This post was coauthored with Bharath Ramsundar.
We are excited to announce the release of DeepChem 2.7.0. This release adds multi-GPU support, adds support for scientifically important models including DMPNNs (as in Chemprop), and ports several layers to PyTorch for long term stability. We have also added several new scientific tutorials and improved support for bioinformatics applications.
Highlights
- DeepChem adds support for new models including DMPNN, MEGNet
- We have ported NormalizingFlows to PyTorch
- Added support for multi-gpu training via pytorch lightning.

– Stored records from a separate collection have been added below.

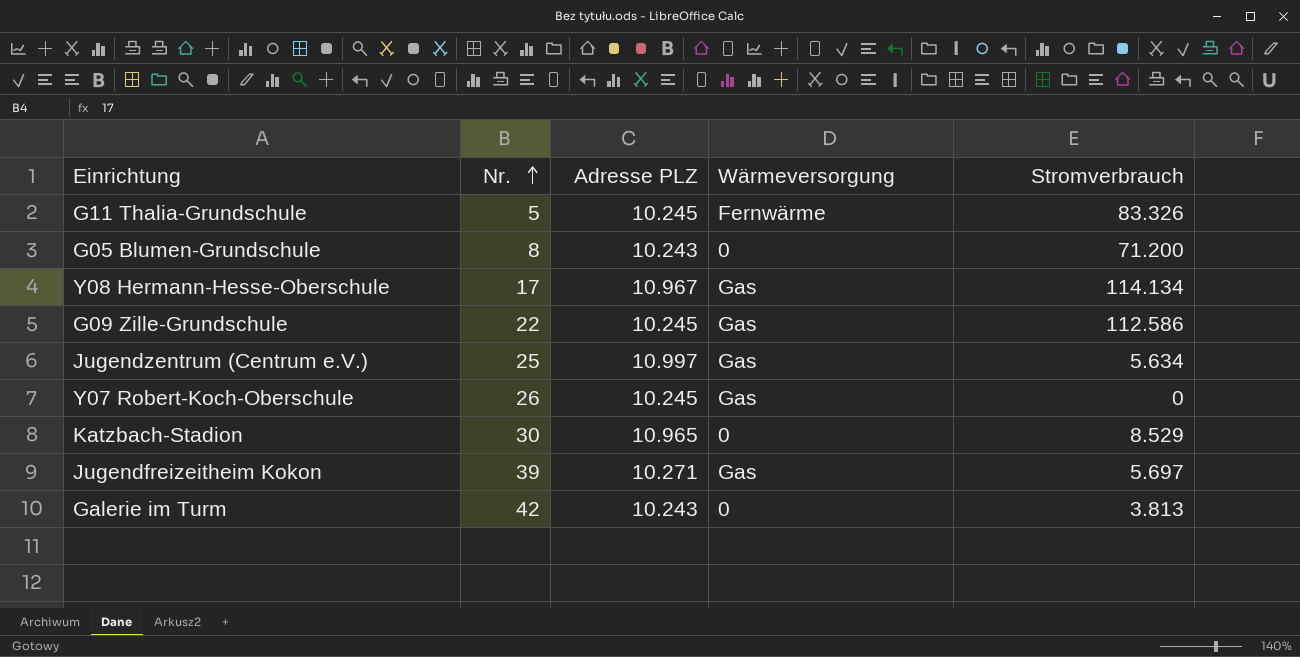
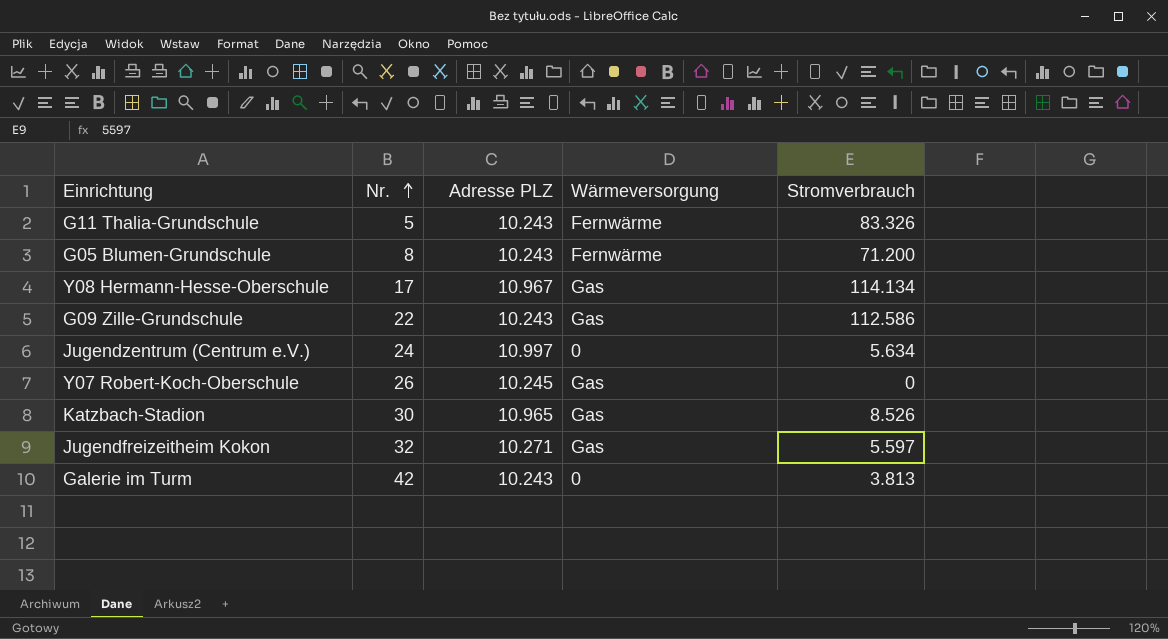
G11 Thalia-Grundschule | Adresse PLZ: 10.245 -> 10.243
G05 Blumen-Grundschule | Wärmeversorgung: 0 -> Fernwärme
G09 Zille-Grundschule | Adresse PLZ: 10.245 -> 10.243
Jugendzentrum (Centrum e.V.) | Nr.: 25 -> 24
Jugendzentrum (Centrum e.V.) | Wärmeversorgung: Gas -> 0
Katzbach-Stadion | Wärmeversorgung: 0 -> Gas
Katzbach-Stadion | Stromverbrauch: 8.529 -> 8.526
Jugendfreizeitheim Kokon | Nr.: 39 -> 32
Jugendfreizeitheim Kokon | Stromverbrauch: 5.697 -> 5.597

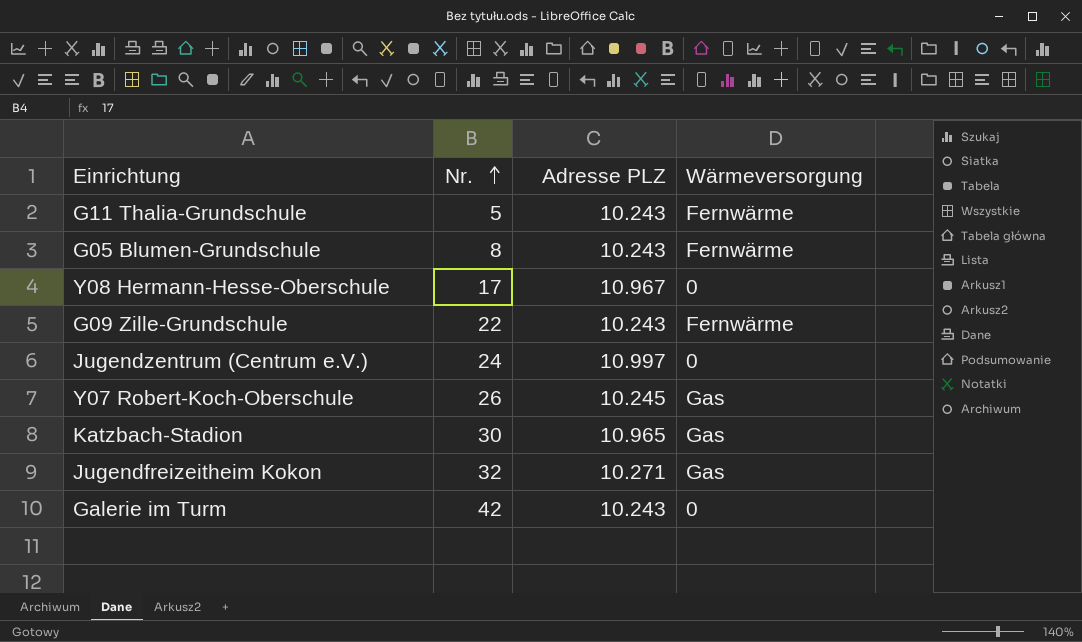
column Stromverbrauch | position: 5 -> none
Y08 Hermann-Hesse-Oberschule | Wärmeversorgung: Gas -> 0
G09 Zille-Grundschule | Wärmeversorgung: Gas -> Fernwärme

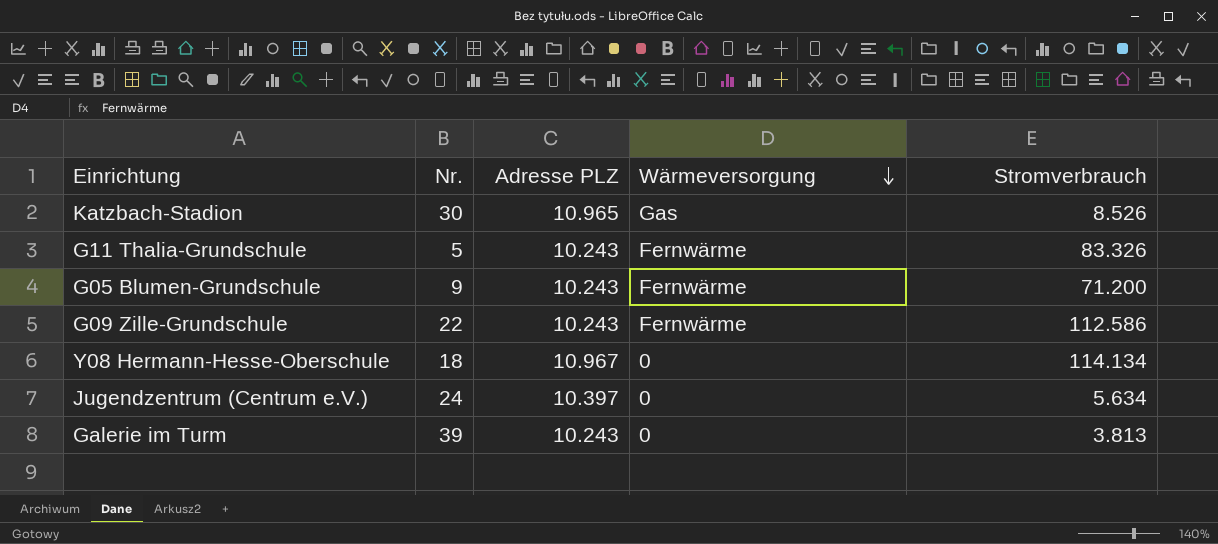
row order: Nr. ascending -> Wärmeversorgung descending
column Stromverbrauch | position: none -> 5
row Y07 Robert-Koch-Oberschule: 26 | 10.245 | Gas -> none
row Jugendfreizeitheim Kokon: 32 | 10.271 | Gas -> none
G05 Blumen-Grundschule | Nr.: 8 -> 9
Y08 Hermann-Hesse-Oberschule | Nr.: 17 -> 18
Jugendzentrum (Centrum e.V.) | Adresse PLZ: 10.997 -> 10.397
Galerie im Turm | Nr.: 42 -> 39

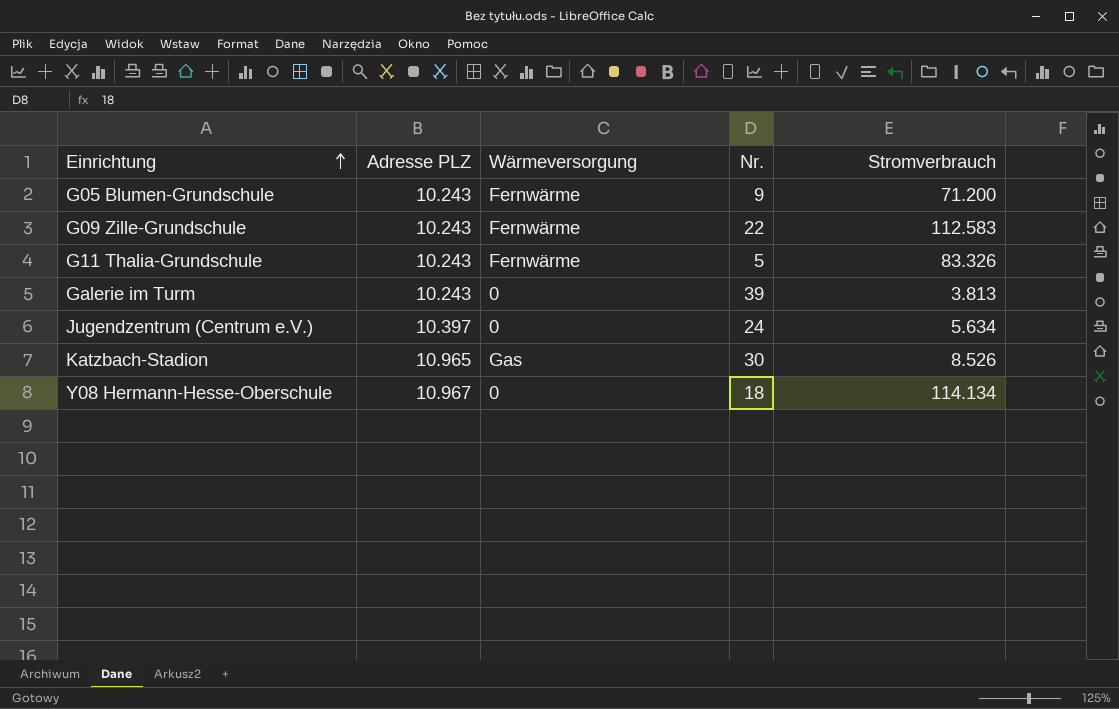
row order: Wärmeversorgung descending -> Einrichtung ascending
column Nr. | position: 2 -> 4
G09 Zille-Grundschule | Stromverbrauch: 112.586 -> 112.583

- Utilities to run hhsearch multisequence alignment search on a dataset
- We have ported several layers to pytorch
Porting Models to PyTorch
- The following models/layers have been ported to pytorch: GRU, InterAtomicL2Distance, WeightedLinearCombo, CombineMeanStd, AtomicConvolution layer, NeighborList, CNN, LSTMStep
New Features
- Fake graph data generator to generate random graphs
- FASTQ Loader to load biological sequences of data
- Added top_k_accuracy_score metric for evaluating model performances
- Extracting molecular coordinates from QM9 dataset
- Support for Random hyperparameter tuning
Featurizers
- DMPNN Featurizer
- Sparse matrix one hot featurizer
- Position Frequency Matrix Featurizer implements a featurizer for position frequency matrices on a list of multisequence alignments to return a list of position frequency matrices.
New Layers
- MEGNet Layer
Deprecations
- dc.evaluate.utils.relative_difference is being deprecated. A deprecation warning to use
math.isclose
,np.isclose
,np.allclose
has been put in place.
Examples and Tutorials
- Using hydra config system with pytorch-lightning system
- New tutorial have been added to DeepQMC, SCVI and ScanPy, HierVAE, molGAN, hyper-parameter optimization, neural ODE, gaussian process, pytorch lightning, training a normalising flow on qm9 model, grover.
Documentation
- Documentation has been improved with wider examples, using deepchem with docker, model cheat sheets.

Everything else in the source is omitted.